Large positive numbers means loss is large. The loss is a monotonic function of the impedance ratio. Higher ratios require higher loss.

===Converting T-pad to pi-pad===
This is the Y-Δ transform
$$\begin{align}
R_z = \frac {R_a R_b + R_a R_c + R_b R_c} {R_c} \\
R_x = \frac {R_a R_b + R_a R_c + R_b R_c} {R_b} \\
R_y = \frac {R_a R_b + R_a R_c + R_b R_c} {R_a}.
\end{align}$$

===Converting pi-pad to T-pad===
This is the Δ-Y transform
$$\begin{align}
R_c &= \frac {R_x R_y} {R_x + R_y + R_z} \\
R_a &= \frac {R_z R_x} {R_x + R_y + R_z} \\
R_b &= \frac {R_z R_y} {R_x + R_y + R_z}
\end{align}$$

===Conversion between two-ports and pads===

====T-pad to impedance parameters====
The impedance parameters for a passive two-port are
$$V_1 = Z_{11} I_1 + Z_{12} I_2 \qquad V_2 = Z_{21} I_1 + Z_{22} I_2 \qquad \text{with} \qquad Z_{12} = Z_{21}$$
It is always possible to represent a resistive t-pad as a two-port. The representation is particularly simple using impedance parameters as follows:
$$Z_{21} = R_c \qquad Z_{11} = R_c + R_a \qquad Z_{22} = R_c + R_b$$

====Impedance parameters to T-pad====
The preceding equations are trivially invertible, but if the loss is not enough, some of the t-pad components will have negative resistances.
$$R_c = Z_{21} \qquad R_a = Z_{11} - Z_{21} \qquad R_b = Z_{22} - Z_{21}$$

====Impedance parameters to pi-pad====
These preceding T-pad parameters can be algebraically converted to pi-pad parameters.
$$\begin{align}
R_z &= \frac { Z_{11}Z_{22} - Z_{21}^2 } {Z_{21} } \\
R_x &= \frac { Z_{11}Z_{22} - Z_{21}^2 } {Z_{22} - Z_{21} } \\
R_y &= \frac { Z_{11}Z_{22} - Z_{21}^2 } {Z_{11} - Z_{21} }
\end{align}$$

====Pi-pad to admittance parameters====
The admittance parameters for a passive two port are
$$I_1 = Y_{11} V_1 + Y_{12} V_2 \qquad I_2 = Y_{21} V_1 + Y_{22} V_2 \qquad \text{with} \qquad Y_{12} = Y_{21}$$
It is always possible to represent a resistive pi pad as a two-port. The representation is particularly simple using admittance parameters as follows:
$$Y_{21} = \frac {1} { R_z } \qquad Y_{11} = \frac {1} {R_x} + \frac {1} { R_z } \qquad Y_{22} = \frac {1} {R_y} + \frac {1} { R_z }$$

====Admittance parameters to pi-pad====
The preceding equations are trivially invertible, but if the loss is not enough, some of the pi-pad components will have negative resistances.
$$R_z = \frac {1} {Y_{21}} \qquad R_x = \frac {1} {Y_{11} - Y_{21} } \qquad R_y = \frac {1} {Y_{22} - Y_{21} } \,$$

===General case, determining impedance parameters from requirements===
Because the pad is entirely made from resistors, it must have a certain minimum loss to match source and load if they are not equal.

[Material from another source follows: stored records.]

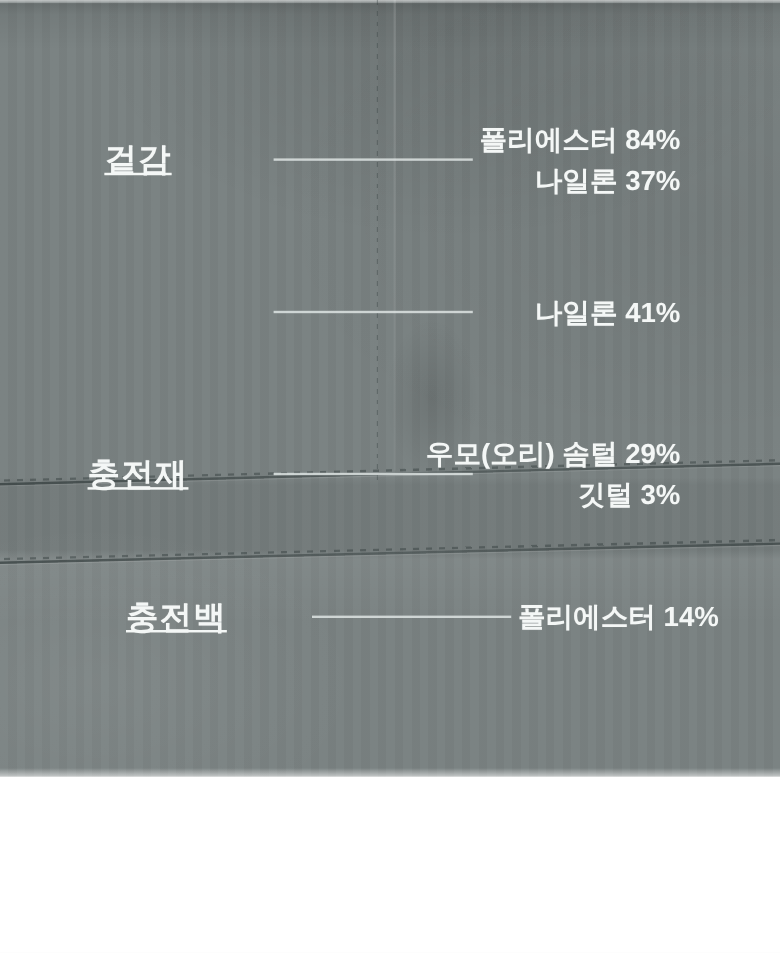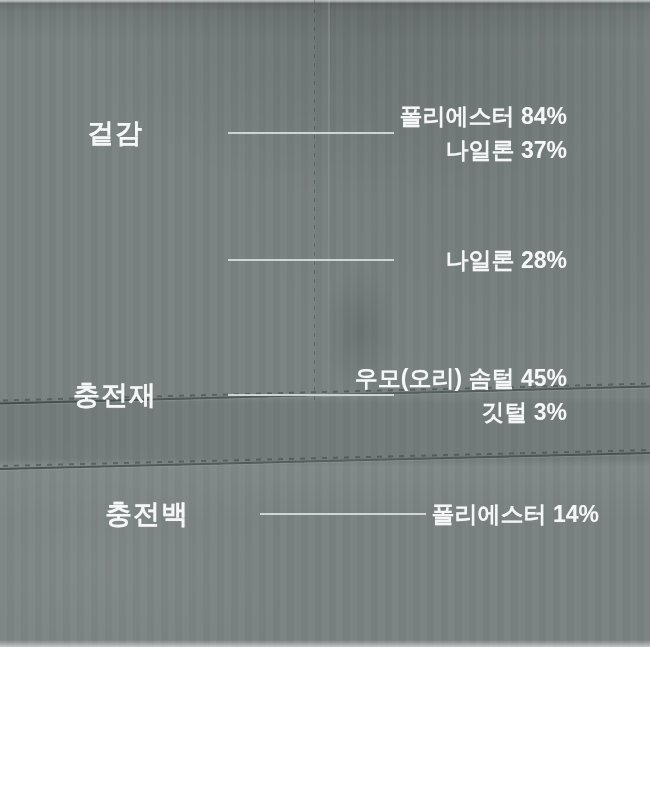--- a/index.html
+++ b/index.html
@@ -95,20 +95,21 @@
     left: 57px; top: 0;
     width: 116px; height: 70px;
     display: flex;
     align-items: center;
     justify-content: center;
     color: #f4f7f6;
     font-size: 27px;
     font-weight: 800;
     letter-spacing: 1px;
     text-shadow: 0 0 1px rgba(255,255,255,.25);
+    text-decoration: underline;
   }
 
   .spec-rule {
     position: absolute;
     left: 228px; top: 34px;
     width: 166px; height: 2px;
     background: rgba(226,232,231,.82);
   }
 
   .spec-values {
@@ -157,29 +158,29 @@
     <div class="spec-rule"></div>
     <div class="spec-values">
       <span>폴리에스터 84%</span>
       <span>나일론 37%</span>
     </div>
   </div>
 
   <div class="spec-row row-2">
     <div class="spec-rule"></div>
     <div class="spec-values">
-      <span>나일론 28%</span>
+      <span>나일론 41%</span>
     </div>
   </div>
 
   <div class="spec-row row-3">
     <div class="spec-label">충전재</div>
     <div class="spec-rule"></div>
     <div class="spec-values">
-      <span>우모(오리) 솜털 45%</span>
+      <span>우모(오리) 솜털 29%</span>
       <span>깃털 3%</span>
     </div>
   </div>
 
   <div class="spec-row row-4">
     <div class="spec-label">충전백</div>
     <div class="spec-rule"></div>
     <div class="spec-values">
       <span>폴리에스터 14%</span>
     </div>

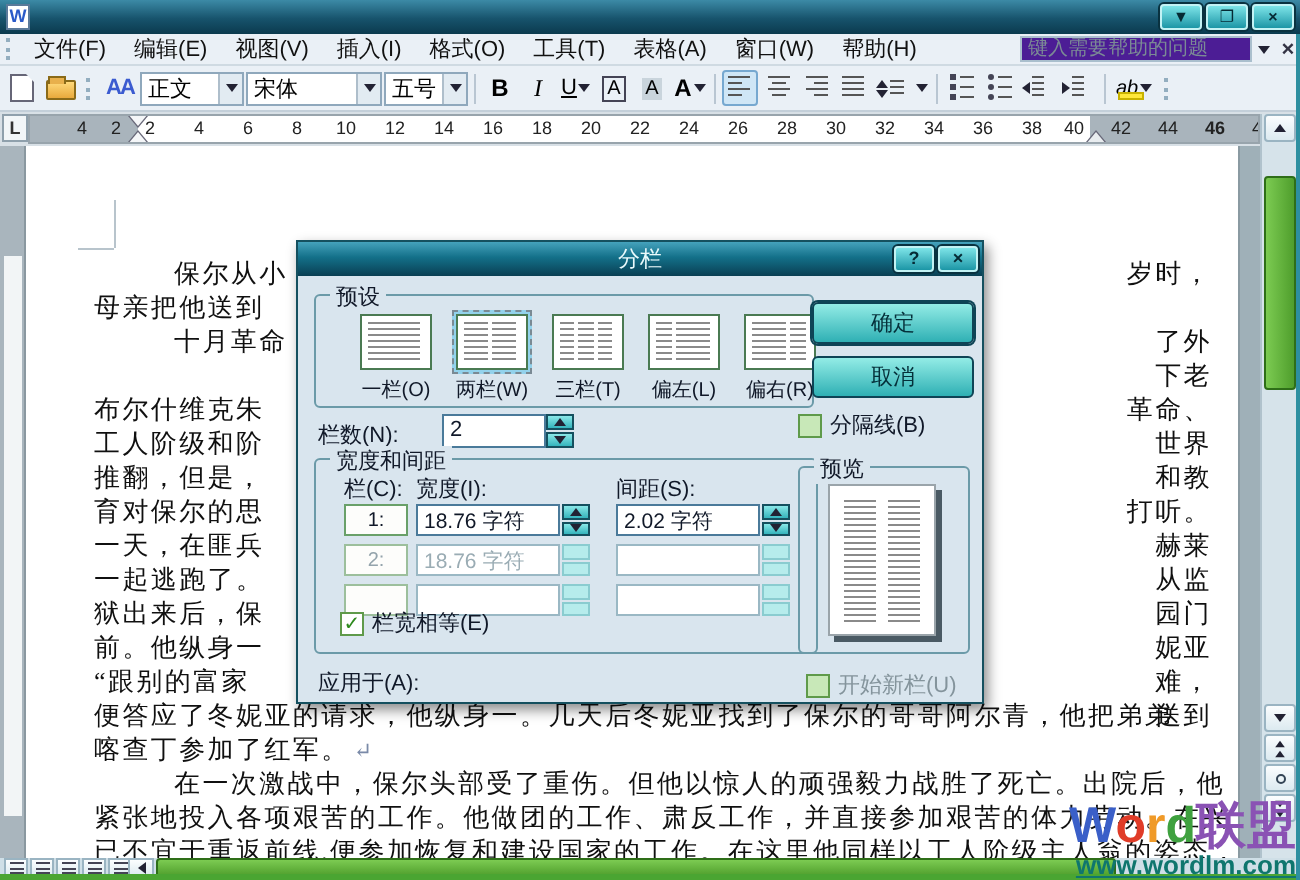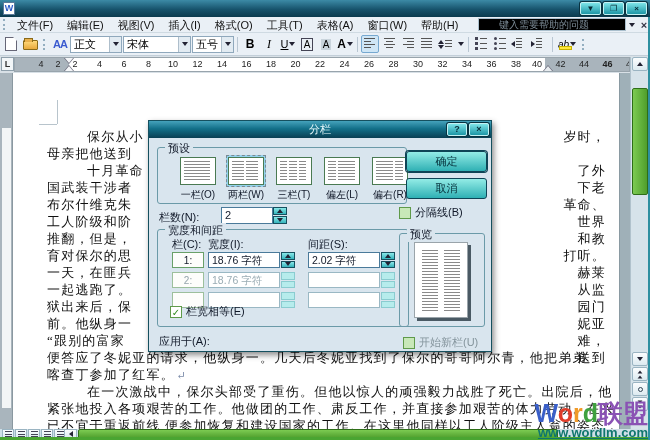--- a/index.html
+++ b/index.html
@@ -12,21 +12,21 @@
 .appicon{width:12px;height:13px;margin-left:3px;background:#fff;border:1px solid #5a7a9a;color:#2a5ac8;font-size:9px;font-weight:bold;line-height:11px;text-align:center}
 .title{position:absolute;left:50%;transform:translateX(-50%);font-size:11px;color:#eafafc;white-space:nowrap}
 .tbtns{position:absolute;right:3px;top:2px;display:flex;gap:2px}
 .tbtn{width:21px;height:13px;background:linear-gradient(180deg,#7de4e8,#1c96a6);border:1px solid #c2f2f4;box-shadow:0 0 0 1px #093240;border-radius:2px;color:#052a34;font-size:8px;line-height:12px;text-align:center;font-weight:bold}
 
 
 .menubar{position:absolute;left:0;top:17px;width:650px;height:16px;background:#eaf0f6;border-bottom:1px solid #cfdae2;display:flex;align-items:center;color:#111;z-index:3}
 .mgrip,.tgrip{width:4px;height:11px;margin:0 3px;border-left:2px dotted #93aec0}
 .mitems{display:flex}
 .menu-item{padding:0 7px;line-height:16px;font-size:11px;white-space:nowrap}
-.helpbox{margin-left:auto;width:148px;height:13px;border:1px solid #aabfcd;background:#000000;color:#7b8a95;font-size:10px;line-height:11px;padding:0 20px;overflow:hidden;white-space:nowrap}
+.helpbox{margin-left:auto;width:116px;height:13px;border:1px solid #aabfcd;background:#4c1d95;color:#7b8a95;font-size:10px;line-height:11px;padding:0 3px;overflow:hidden;white-space:nowrap}
 .mbtn{width:12px;text-align:center;color:#334;font-weight:bold;display:flex;align-items:center;justify-content:center}
 .mclose{font-size:11px}
 
 
 .toolbar{position:absolute;left:0;top:33px;width:650px;height:23px;background:#eaf0f6;border-bottom:1px solid #c3cfd9;display:flex;align-items:center;gap:1px;padding:0 2px;z-index:3}
 .tb-btn{height:18px;min-width:18px;display:flex;align-items:center;justify-content:center;gap:1px;border:1px solid transparent;border-radius:2px;position:relative}
 .tb-btn.pressed{background:#cfe6f6;border-color:#76a8d0}
 .sep{width:1px;height:15px;background:#b9c6d2;margin:0 2px}
 .combo{height:17px;background:#fff;border:1px solid #8fa8bc;display:flex;align-items:center;font-size:11px;padding-left:3px;white-space:nowrap;overflow:hidden}
 .combo .cval{flex:1;overflow:hidden}
@@ -391,21 +391,21 @@
     <div class="vruler">
         <div class="vwhite"></div>
       </div>
     <div class="page">
       <div class="cropv"></div>
       <div class="croph"></div>
       <div class="doclines">
           <div class="doc-line indent"><span class="l">保尔从小</span><span class="r">岁时，</span></div>
           <div class="doc-line"><span class="l">母亲把他送到</span></div>
           <div class="doc-line indent"><span class="l">十月革命</span><span class="r">了外</span></div>
-          <div class="doc-line"><span class="l">国武装干涉者</span><span class="r">下老</span></div>
+          <div class="doc-line"><span class="r">下老</span></div>
           <div class="doc-line"><span class="l">布尔什维克朱</span><span class="r">革命、</span></div>
           <div class="doc-line"><span class="l">工人阶级和阶</span><span class="r">世界</span></div>
           <div class="doc-line"><span class="l">推翻，但是，</span><span class="r">和教</span></div>
           <div class="doc-line"><span class="l">育对保尔的思</span><span class="r">打听。</span></div>
           <div class="doc-line"><span class="l">一天，在匪兵</span><span class="r">赫莱</span></div>
           <div class="doc-line"><span class="l">一起逃跑了。</span><span class="r">从监</span></div>
           <div class="doc-line"><span class="l">狱出来后，保</span><span class="r">园门</span></div>
           <div class="doc-line"><span class="l">前。他纵身一</span><span class="r">妮亚</span></div>
           <div class="doc-line"><span class="l">“跟别的富家</span><span class="r">难，</span></div>
           <div class="doc-line"><span class="l">便答应了冬妮亚的请求，他纵身一。几天后冬妮亚找到了保尔的哥哥阿尔青，他把弟弟</span><span class="r">送到</span></div>

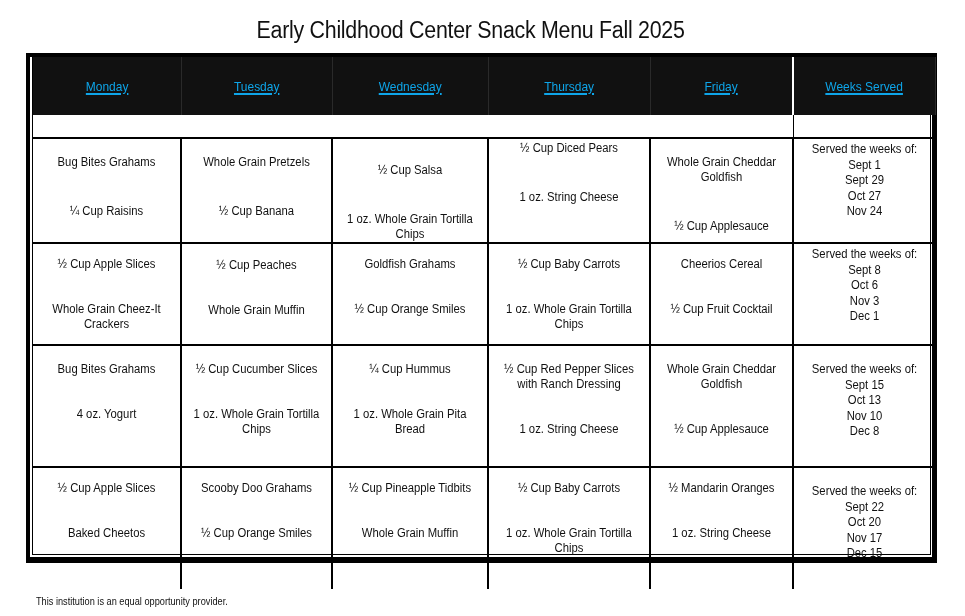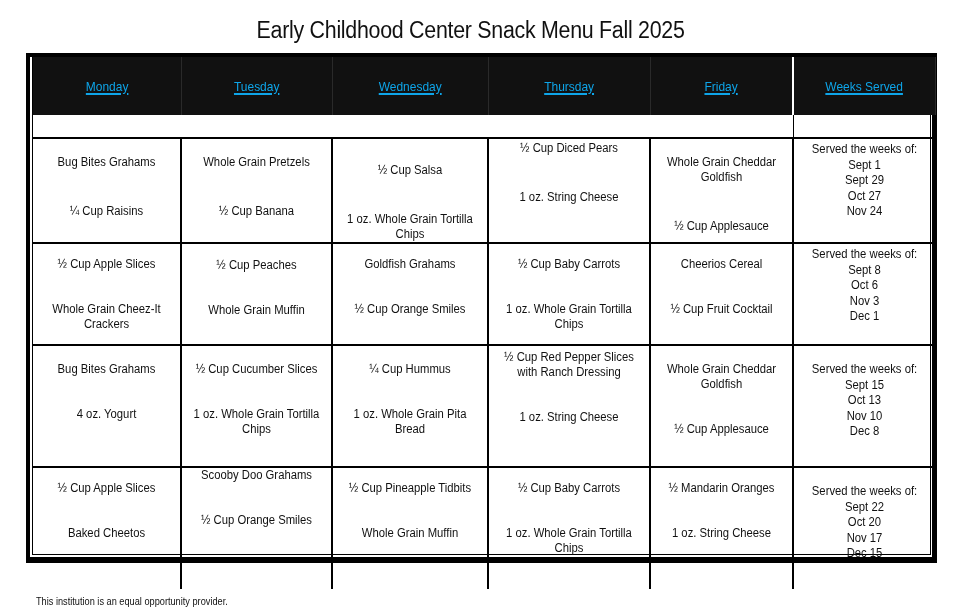--- a/index.html
+++ b/index.html
@@ -251,21 +251,21 @@
                 <span class="item">½ Cup Cucumber Slices</span>
                 <span class="item" style="margin-top: 30px;">1 oz. Whole Grain Tortilla Chips</span>
               </div>
             </td>
             <td style="padding-top: 16px;">
               <div class="cell-inner">
                 <span class="item">¼ Cup Hummus</span>
                 <span class="item" style="margin-top: 30px;">1 oz. Whole Grain Pita Bread</span>
               </div>
             </td>
-            <td style="padding-top: 4px;">
+            <td style="padding-top: 16px;">
               <div class="cell-inner">
                 <span class="item">½ Cup Red Pepper Slices with Ranch Dressing</span>
                 <span class="item" style="margin-top: 30px;">1 oz. String Cheese</span>
               </div>
             </td>
             <td style="padding-top: 16px;">
               <div class="cell-inner">
                 <span class="item">Whole Grain Cheddar Goldfish</span>
                 <span class="item" style="margin-top: 30px;">½ Cup Applesauce</span>
               </div>
@@ -280,21 +280,21 @@
               </div>
             </td>
           </tr>
           <tr class="last-row" style="height: 122px;">
             <td class="first-col" style="padding-top: 13px;">
               <div class="cell-inner">
                 <span class="item">½ Cup Apple Slices</span>
                 <span class="item" style="margin-top: 30px;">Baked Cheetos</span>
               </div>
             </td>
-            <td style="">
+            <td style="padding-top: 13px;">
               <div class="cell-inner">
                 <span class="item">Scooby Doo Grahams</span>
                 <span class="item" style="margin-top: 30px;">½ Cup Orange Smiles</span>
               </div>
             </td>
             <td style="padding-top: 13px; margin-left: 14px;">
               <div class="cell-inner">
                 <span class="item">½ Cup Pineapple Tidbits</span>
                 <span class="item" style="margin-top: 30px;">Whole Grain Muffin</span>
               </div>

The minimum loss is given by
$$\mathrm{Loss_{min}} = 20 \log_{10} \left ( \sqrt{ \rho - 1 } + \sqrt{\rho } \right ) \,
\quad \text{where} \quad \rho = \frac {\max [ Z_S, Z_\text{Load} ]}{\min [ Z_S, Z_\text{Load} ] }$$

Although a passive matching two-port can have less loss, if it does it will not be convertible to a resistive attenuator pad.
$$A = 10^{-\mathrm{Loss}/20} \qquad
Z_{11} = Z_S \frac {1+A^2} {1-A^2} \qquad
Z_{22} = Z_\text{Load} \frac {1+A^2} {1-A^2} \qquad
Z_{21} = 2 \frac { A \sqrt { Z_S Z_\text{Load}}} {1-A^2}$$

Once these parameters have been determined, they can be implemented as a T or pi pad as discussed above.